Applies to both try/catch clauses and promise.catch(...) handlers.

The desired name is configurable, but defaults to error.

This rule is fixable unless the reported code was destructuring an error.

Fail

try {
	doSomething();
} catch (ohNoes) {
	// …
}
somePromise.catch(e => {})

Pass

try {
	doSomething();
} catch (error) {
	// …
}
somePromise.catch(error => {})
try {
	doSomething();
} catch (anyName) { // Nesting of catch clauses disables the rule
	try {
		doSomethingElse();
	} catch (anyOtherName) {
		// ...
	}
}
try {
	doSomething();
} catch (_) {
	// `_` is allowed when the error is not used
	console.log(foo);
}
const handleError = error => {
	const error_ = new Error('🦄');

	obj.catch(error__ => {
		// `error__` is allowed because of shadowed variables
	});
}
somePromise.catch(_ => {
	// `_` is allowed when the error is not used
	console.log(foo);
});

Options

name

You can set the name option like this:

"unicorn/catch-error-name": [
	"error",
	{
		"name": "error"
	}
]

caughtErrorsIgnorePattern

"unicorn/catch-error-name": [
	"error",
	{
		"caughtErrorsIgnorePattern": "^_$"
	}
]

This option lets you specify a regex pattern for matches to ignore. The default allows _ and descriptive names like networkError.

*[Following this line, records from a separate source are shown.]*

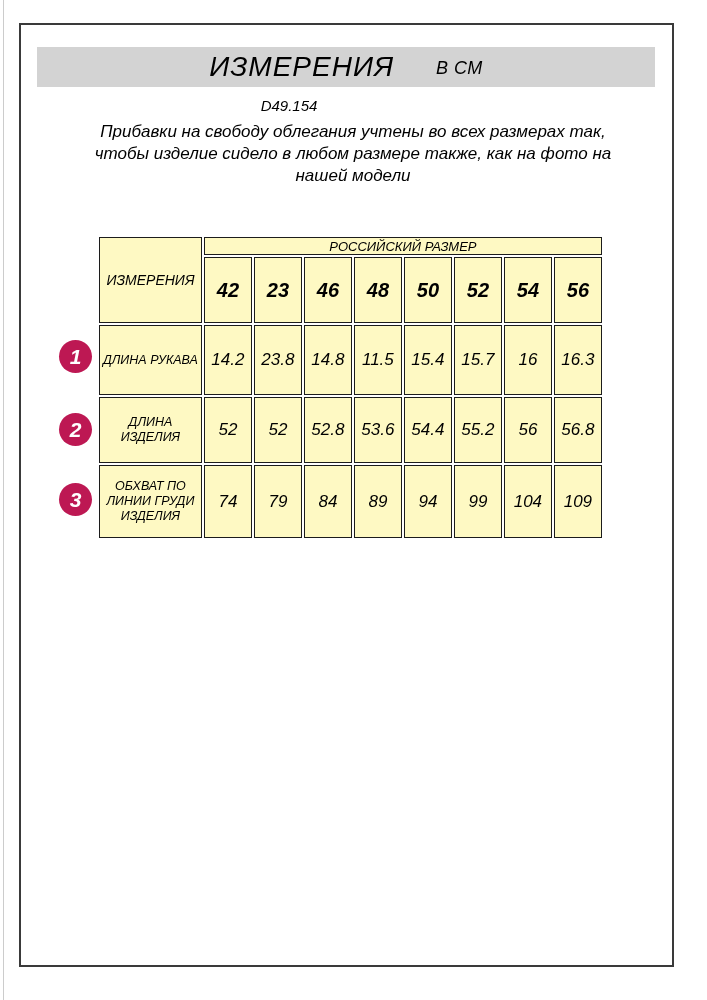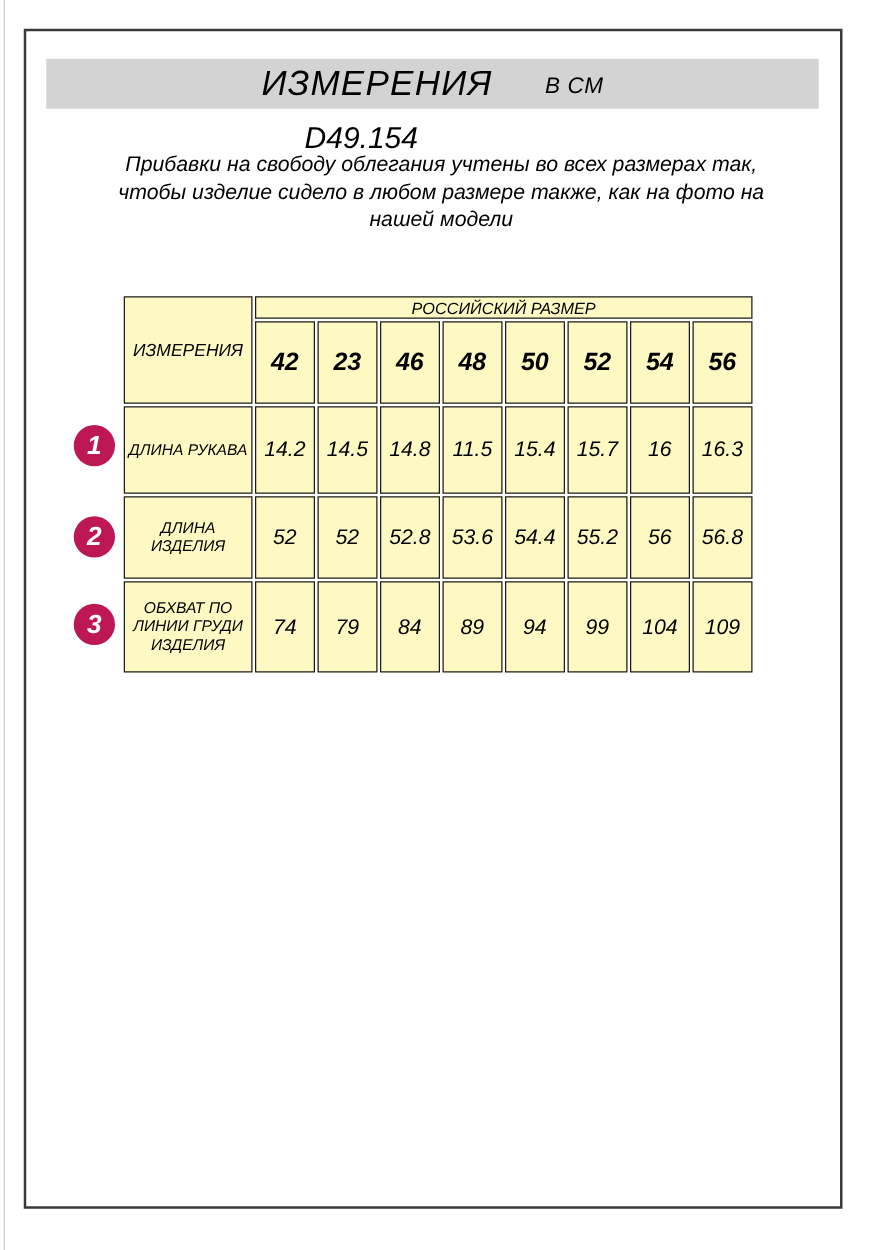--- a/index.html
+++ b/index.html
@@ -69,7 +69,7 @@
     top: 97px;
     width: 578px;
     text-align: center;
-    font-size: 24px;
+    font-size: 15px;
   }
   .description {
     position: absolute;

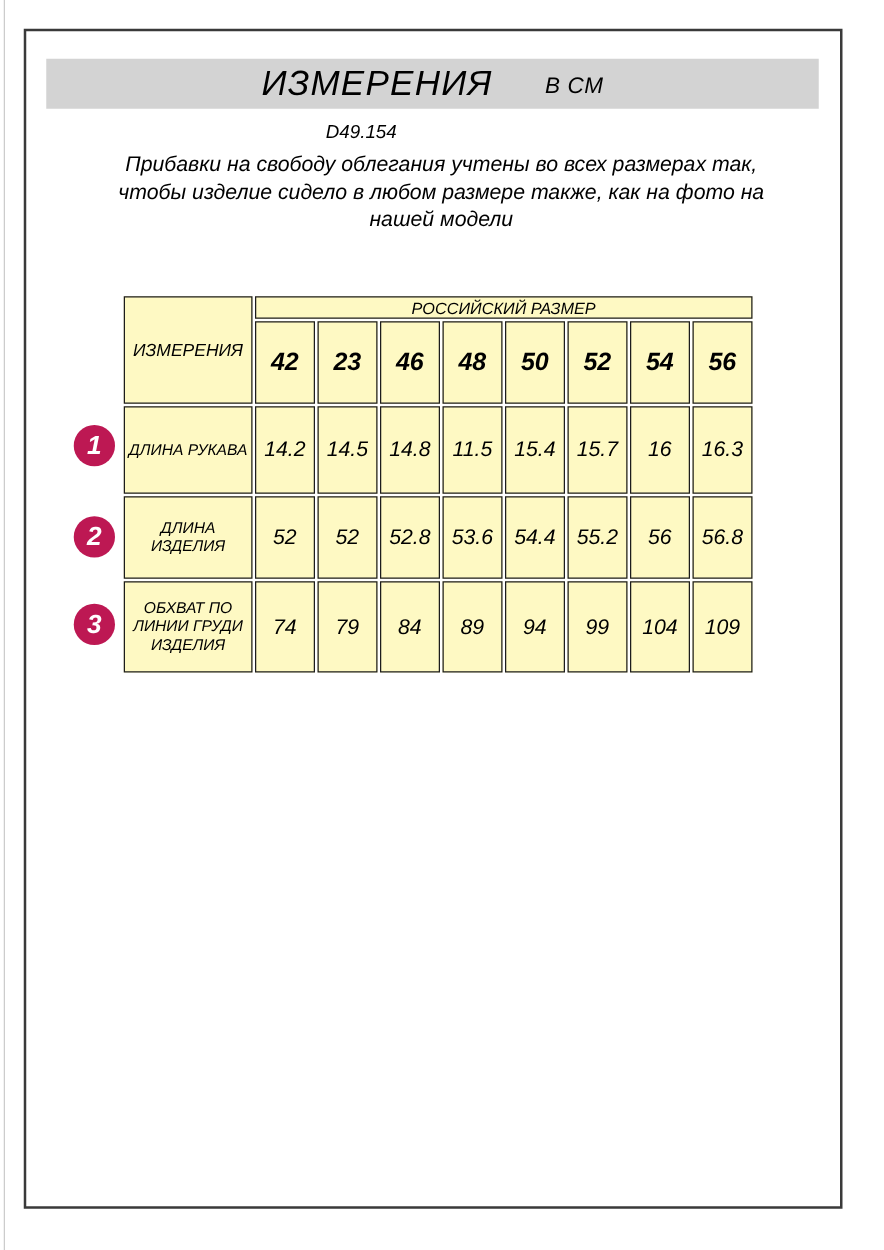--- a/index.html
+++ b/index.html
@@ -195,7 +195,7 @@
       <tr class="data-row row-1">
         <td class="row-label nowrap">ДЛИНА РУКАВА</td>
         <td class="value-cell">14.2</td>
-        <td class="value-cell">14.5</td>
+        <td class="value-cell">23.8</td>
         <td class="value-cell">14.8</td>
         <td class="value-cell">11.5</td>
         <td class="value-cell">15.4</td>

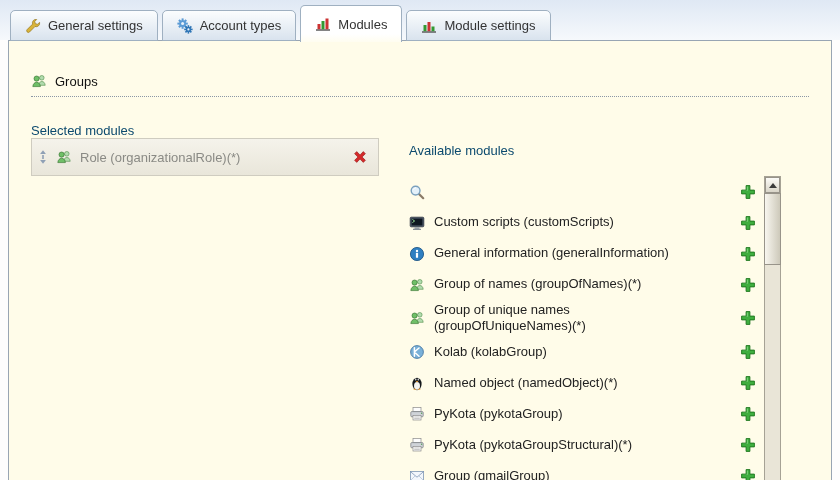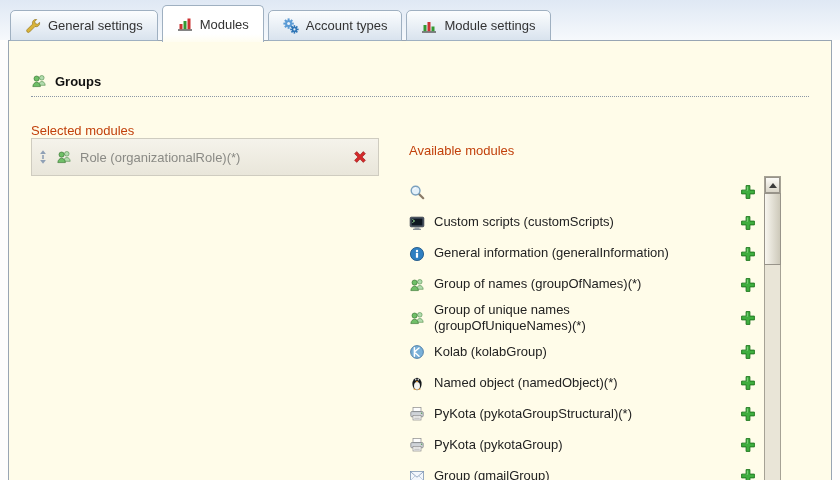--- a/index.html
+++ b/index.html
@@ -110,17 +110,6 @@
         </svg>
       </span>
       <span class="tab-label">General settings</span>
-    </div>
-    <div class="tab active">
-      <span class="icon">
-        <svg viewBox="0 0 16 16">
-          <rect x="1" y="13.2" width="14" height="1.6" fill="#666"></rect>
-          <rect x="2.5" y="8" width="3" height="5.2" fill="#c33"></rect>
-          <rect x="6.5" y="5" width="3" height="8.2" fill="#393"></rect>
-          <rect x="10.5" y="2.5" width="3" height="10.7" fill="#c33"></rect>
-        </svg>
-      </span>
-      <span class="tab-label">Modules</span>
     </div>
     <div class="tab">
       <span class="icon">
@@ -145,6 +134,17 @@
       </span>
       <span class="tab-label">Account types</span>
     </div>
+    <div class="tab active">
+      <span class="icon">
+        <svg viewBox="0 0 16 16">
+          <rect x="1" y="13.2" width="14" height="1.6" fill="#666"></rect>
+          <rect x="2.5" y="8" width="3" height="5.2" fill="#c33"></rect>
+          <rect x="6.5" y="5" width="3" height="8.2" fill="#393"></rect>
+          <rect x="10.5" y="2.5" width="3" height="10.7" fill="#c33"></rect>
+        </svg>
+      </span>
+      <span class="tab-label">Modules</span>
+    </div>
     <div class="tab">
       <span class="icon">
         <svg viewBox="0 0 16 16">

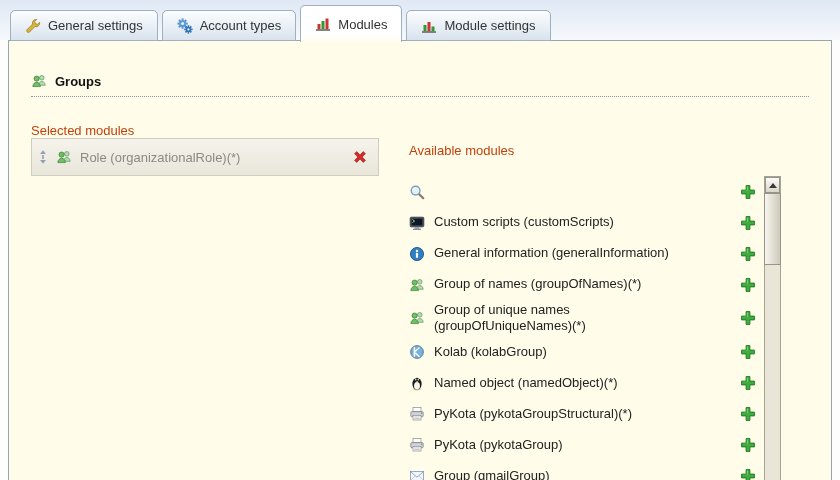--- a/index.html
+++ b/index.html
@@ -45,7 +45,7 @@
     margin-top: 32px; padding-bottom: 7px;
     display: flex; align-items: center; gap: 8px;
     border-bottom: 1px dotted #8b97a5;
-    font-weight: bold; color: #111;
+    font-weight: normal; color: #111;
   }
   .cols { margin-top: 26px; display: flex; gap: 30px; }
   .col-left { width: 348px; }

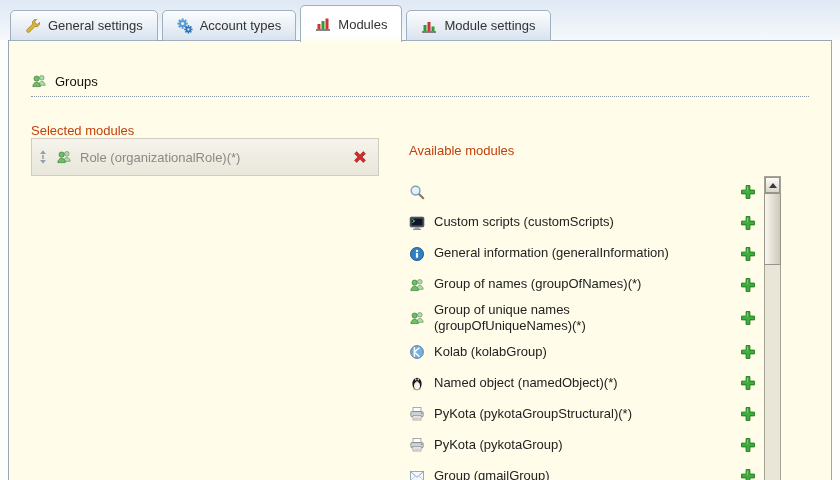--- a/index.html
+++ b/index.html
@@ -50,7 +50,7 @@
   .cols { margin-top: 26px; display: flex; gap: 30px; }
   .col-left { width: 348px; }
   .col-right { flex: 1; margin-right: 28px; min-width: 0; margin-top: 20px; }
-  .col-head { color: #c2410c; }
+  .col-head { color: #0c4a6e; }
   
   .sel-list { }
   .sel-row {

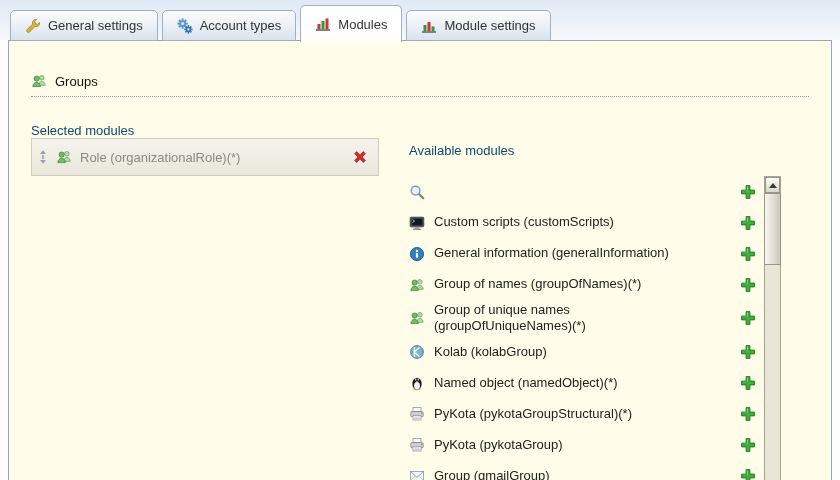--- a/index.html
+++ b/index.html
@@ -354,7 +354,7 @@
                   <circle cx="12.6" cy="7.2" r="0.7" fill="#58a058"></circle>
                 </svg>
               </span>
-              <span class="avail-label">PyKota (pykotaGroupStructural)(*)</span>
+              <span class="avail-label">PyKota (pykotaGroup)</span>
               <span class="add">
                 <span class="icon">
                   <svg viewBox="0 0 16 16">
@@ -375,7 +375,7 @@
                   <circle cx="12.6" cy="7.2" r="0.7" fill="#58a058"></circle>
                 </svg>
               </span>
-              <span class="avail-label">PyKota (pykotaGroup)</span>
+              <span class="avail-label">PyKota (pykotaGroupStructural)(*)</span>
               <span class="add">
                 <span class="icon">
                   <svg viewBox="0 0 16 16">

With ^unicorn$, this would fail:

try {
	doSomething();
} catch (pony) {
	// …
}

And this would pass:

try {
	doSomething();
} catch (unicorn) {
	// …
}

Tip

In order to avoid shadowing in nested catch clauses the auto-fix rule appends underscores to the identifier name. Since this might be hard to read the default settings for caughtErrorsIgnorePattern allows to use descriptive names instead, e.g. fsError or authError.